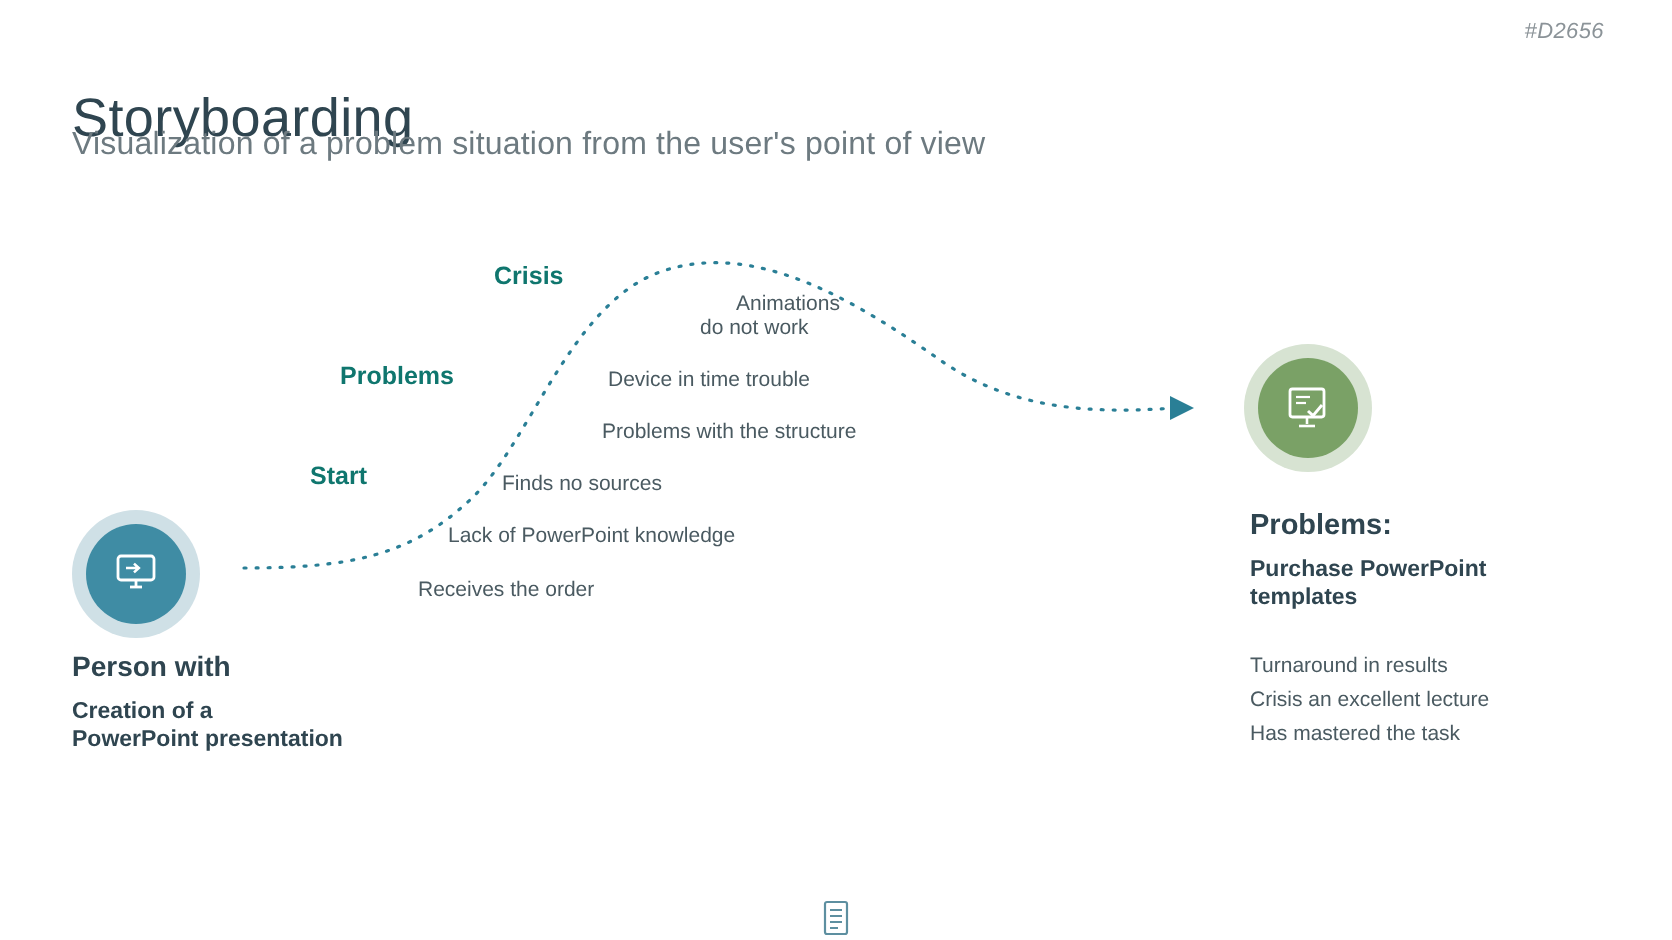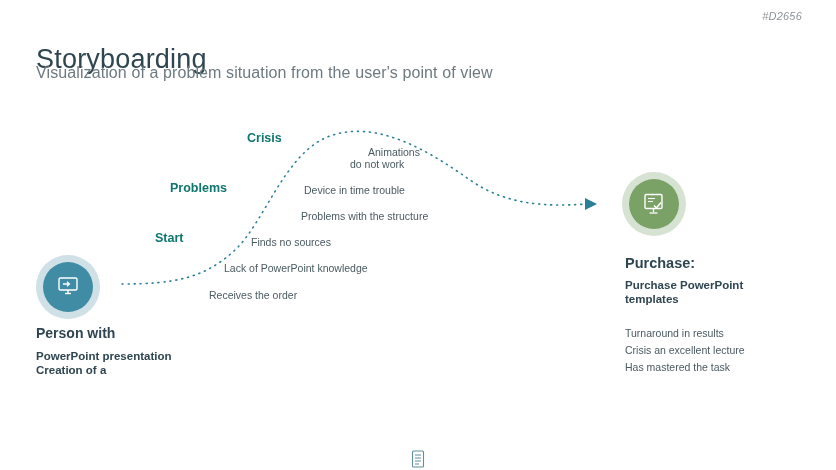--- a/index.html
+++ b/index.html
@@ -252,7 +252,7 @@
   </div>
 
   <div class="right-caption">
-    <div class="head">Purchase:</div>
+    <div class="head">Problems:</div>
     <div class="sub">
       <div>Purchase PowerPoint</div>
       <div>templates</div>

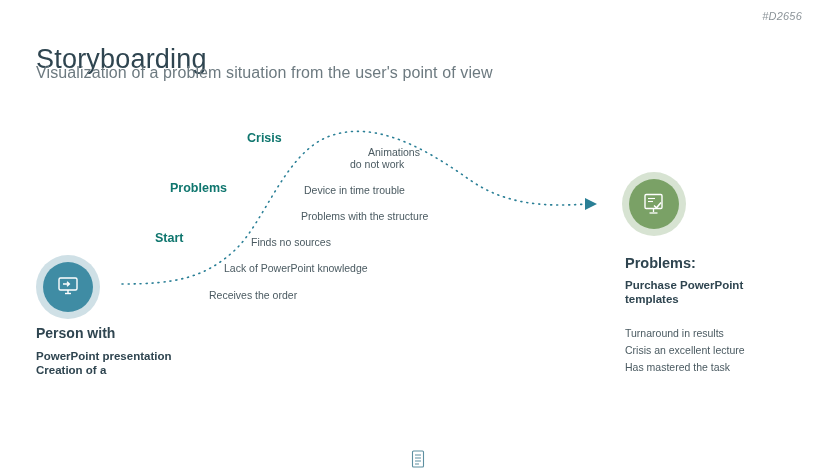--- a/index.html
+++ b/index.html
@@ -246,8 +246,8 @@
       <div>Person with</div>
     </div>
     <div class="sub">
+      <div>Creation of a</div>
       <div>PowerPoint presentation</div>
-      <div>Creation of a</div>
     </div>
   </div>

* * *

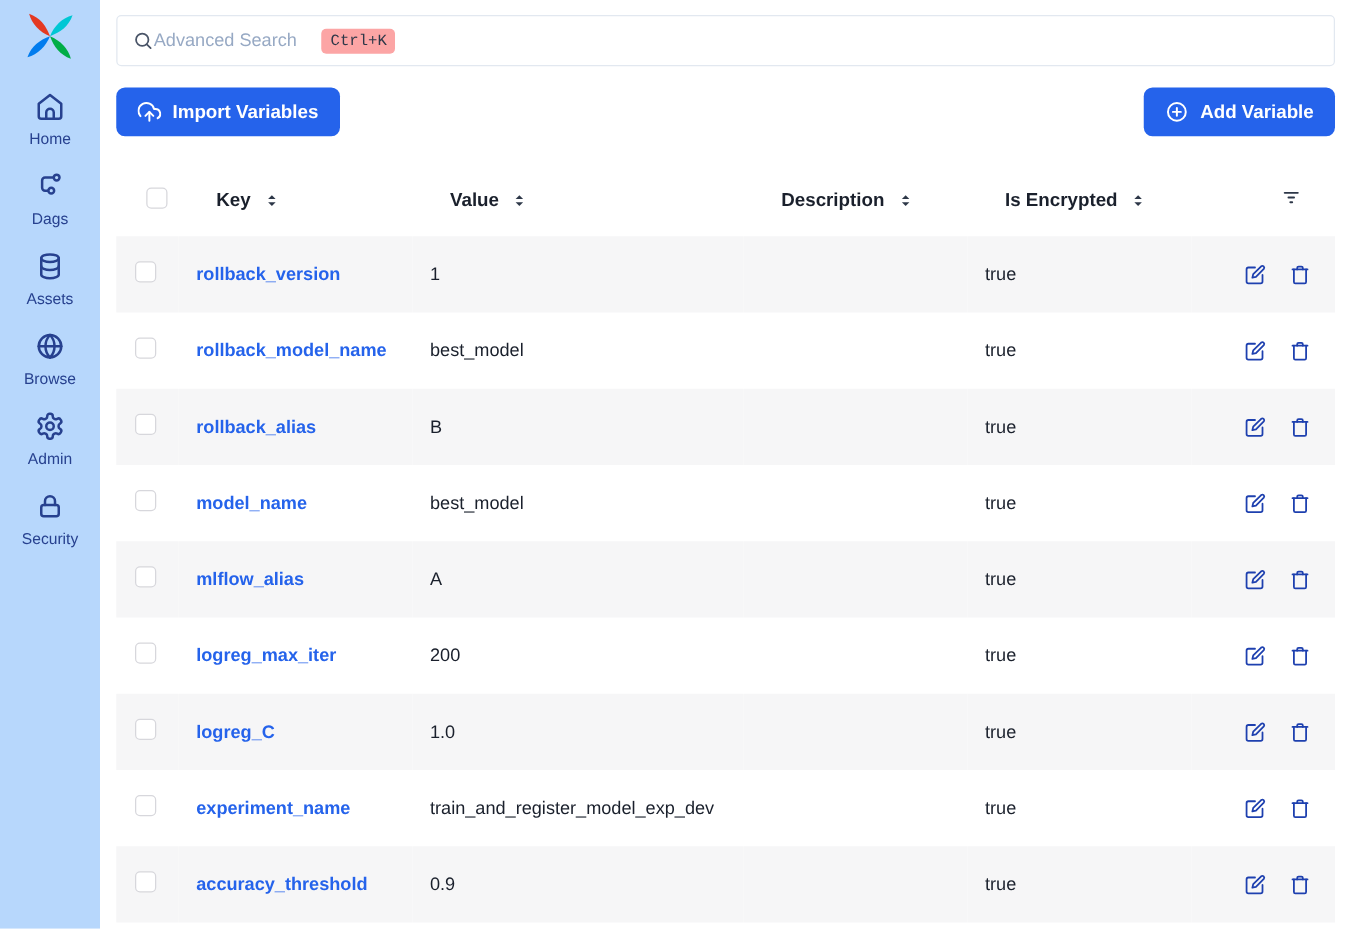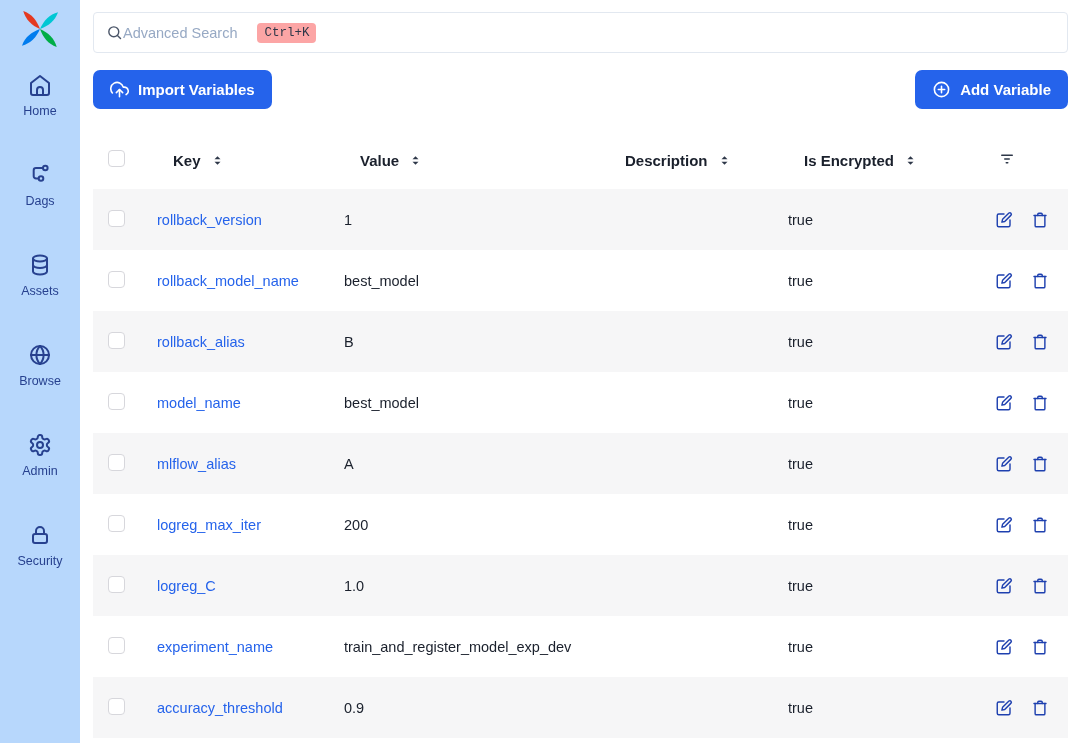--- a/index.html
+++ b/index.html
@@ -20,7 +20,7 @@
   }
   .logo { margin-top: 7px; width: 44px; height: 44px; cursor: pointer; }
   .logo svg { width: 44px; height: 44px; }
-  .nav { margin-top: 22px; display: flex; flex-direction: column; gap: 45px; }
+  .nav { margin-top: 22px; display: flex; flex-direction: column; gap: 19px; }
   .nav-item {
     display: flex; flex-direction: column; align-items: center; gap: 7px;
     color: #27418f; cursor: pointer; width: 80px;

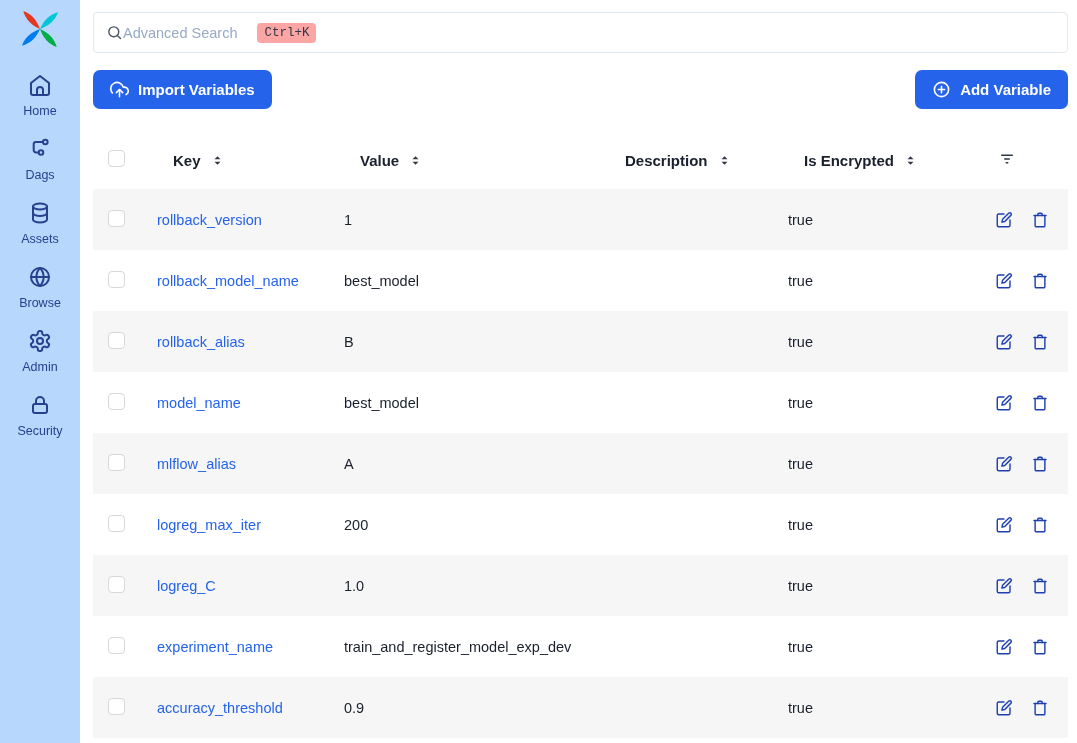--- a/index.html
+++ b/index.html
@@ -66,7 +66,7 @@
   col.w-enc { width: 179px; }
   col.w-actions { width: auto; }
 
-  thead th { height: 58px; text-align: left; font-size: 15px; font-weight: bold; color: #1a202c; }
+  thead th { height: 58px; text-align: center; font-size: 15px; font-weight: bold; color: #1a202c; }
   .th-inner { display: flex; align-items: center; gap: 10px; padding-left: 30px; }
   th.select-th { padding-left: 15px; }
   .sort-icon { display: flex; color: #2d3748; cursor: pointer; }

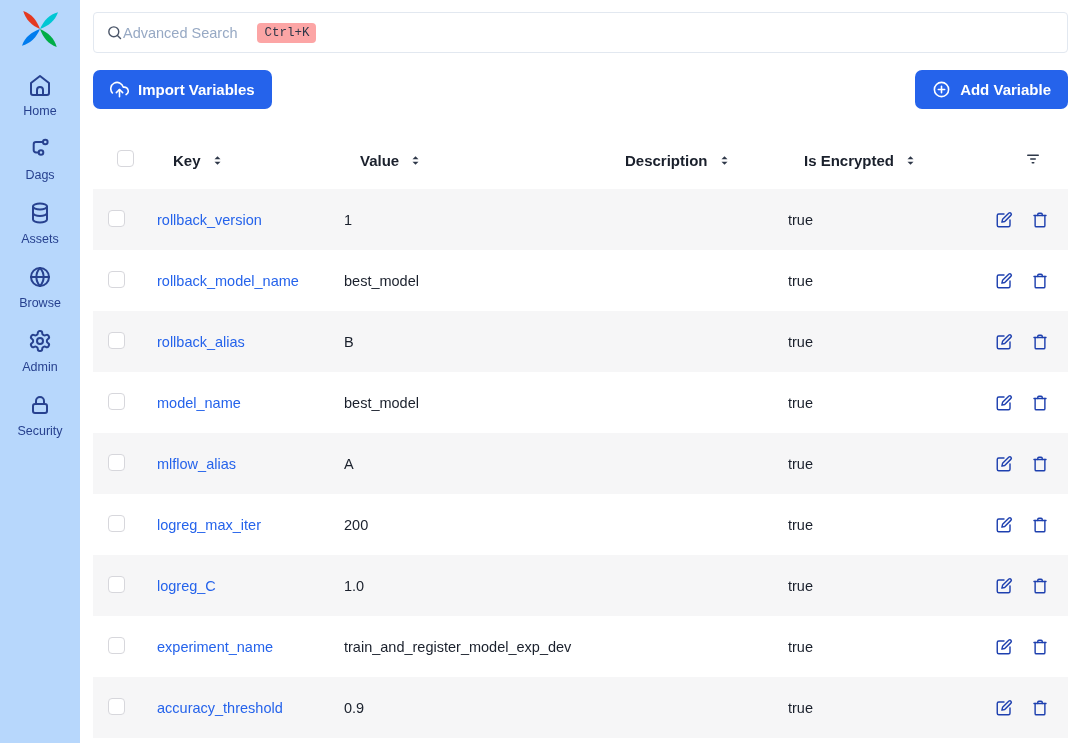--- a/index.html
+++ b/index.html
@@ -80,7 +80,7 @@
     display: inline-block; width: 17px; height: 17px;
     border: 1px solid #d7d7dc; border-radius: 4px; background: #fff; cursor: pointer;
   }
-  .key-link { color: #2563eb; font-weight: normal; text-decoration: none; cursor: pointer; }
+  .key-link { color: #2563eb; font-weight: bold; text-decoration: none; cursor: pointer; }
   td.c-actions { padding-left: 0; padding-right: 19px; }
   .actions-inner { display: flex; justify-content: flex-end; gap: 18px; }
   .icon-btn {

*Description of the task:*
Say how many lines in the records hold the word "height", giving the number by itself.

*Written solution:*
5